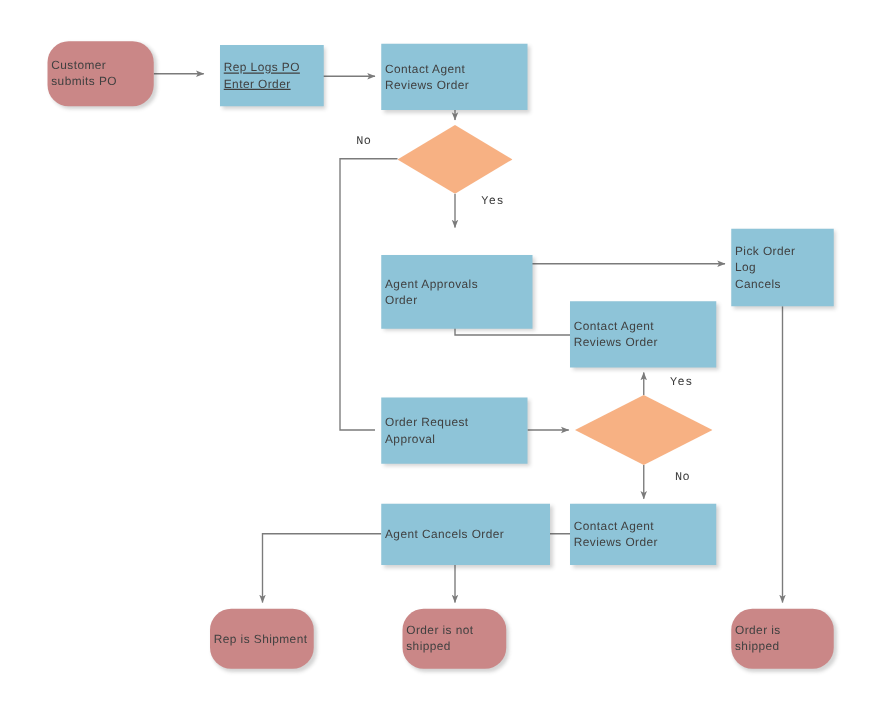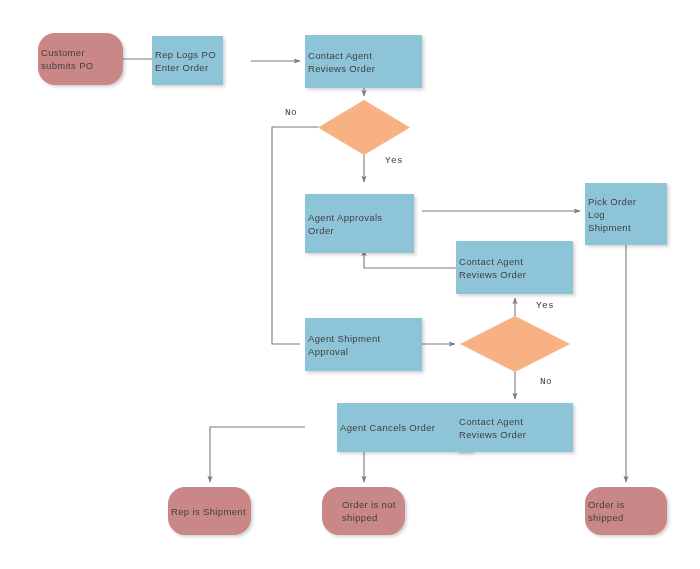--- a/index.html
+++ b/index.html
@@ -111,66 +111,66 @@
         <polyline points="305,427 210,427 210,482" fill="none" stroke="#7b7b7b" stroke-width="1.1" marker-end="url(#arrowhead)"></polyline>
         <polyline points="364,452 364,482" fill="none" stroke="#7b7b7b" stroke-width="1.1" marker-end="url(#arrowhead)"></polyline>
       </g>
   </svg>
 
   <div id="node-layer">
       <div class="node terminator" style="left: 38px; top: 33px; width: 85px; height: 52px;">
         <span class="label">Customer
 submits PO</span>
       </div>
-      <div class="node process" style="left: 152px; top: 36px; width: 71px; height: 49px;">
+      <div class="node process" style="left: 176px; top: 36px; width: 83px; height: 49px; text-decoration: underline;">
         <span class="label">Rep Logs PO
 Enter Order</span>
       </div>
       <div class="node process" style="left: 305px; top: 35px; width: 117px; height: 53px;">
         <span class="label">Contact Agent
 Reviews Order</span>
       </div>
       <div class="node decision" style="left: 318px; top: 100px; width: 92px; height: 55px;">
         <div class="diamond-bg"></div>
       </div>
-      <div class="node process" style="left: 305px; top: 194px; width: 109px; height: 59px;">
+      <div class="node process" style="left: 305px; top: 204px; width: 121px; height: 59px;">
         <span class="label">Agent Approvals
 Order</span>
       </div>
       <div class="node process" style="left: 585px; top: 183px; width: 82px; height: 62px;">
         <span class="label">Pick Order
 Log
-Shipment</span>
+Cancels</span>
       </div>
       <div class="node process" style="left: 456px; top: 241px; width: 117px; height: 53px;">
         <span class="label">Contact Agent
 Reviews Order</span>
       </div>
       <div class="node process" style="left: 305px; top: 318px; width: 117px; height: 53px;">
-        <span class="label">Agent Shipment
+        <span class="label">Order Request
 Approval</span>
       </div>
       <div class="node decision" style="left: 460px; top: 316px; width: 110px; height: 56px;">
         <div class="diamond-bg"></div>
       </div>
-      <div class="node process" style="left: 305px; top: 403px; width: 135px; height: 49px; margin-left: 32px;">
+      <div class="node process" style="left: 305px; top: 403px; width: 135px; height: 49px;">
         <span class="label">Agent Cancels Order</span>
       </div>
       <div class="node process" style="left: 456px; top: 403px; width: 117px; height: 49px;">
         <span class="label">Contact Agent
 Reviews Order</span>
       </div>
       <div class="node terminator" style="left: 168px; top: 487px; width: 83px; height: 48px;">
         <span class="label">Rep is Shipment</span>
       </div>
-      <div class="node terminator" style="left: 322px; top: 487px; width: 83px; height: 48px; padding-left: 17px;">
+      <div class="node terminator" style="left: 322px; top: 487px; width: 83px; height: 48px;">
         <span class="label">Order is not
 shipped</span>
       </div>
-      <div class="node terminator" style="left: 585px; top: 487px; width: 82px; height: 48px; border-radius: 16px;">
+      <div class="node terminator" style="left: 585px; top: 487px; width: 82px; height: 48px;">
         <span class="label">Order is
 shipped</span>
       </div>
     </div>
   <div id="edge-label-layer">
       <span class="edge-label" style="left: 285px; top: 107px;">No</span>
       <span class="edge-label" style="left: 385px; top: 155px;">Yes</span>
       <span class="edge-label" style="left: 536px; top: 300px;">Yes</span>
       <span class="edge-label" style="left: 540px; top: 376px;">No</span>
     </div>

---+---

Give only the number of lines in the records that include the word "none".

OUTPUT FOR THIS EXERCISE
2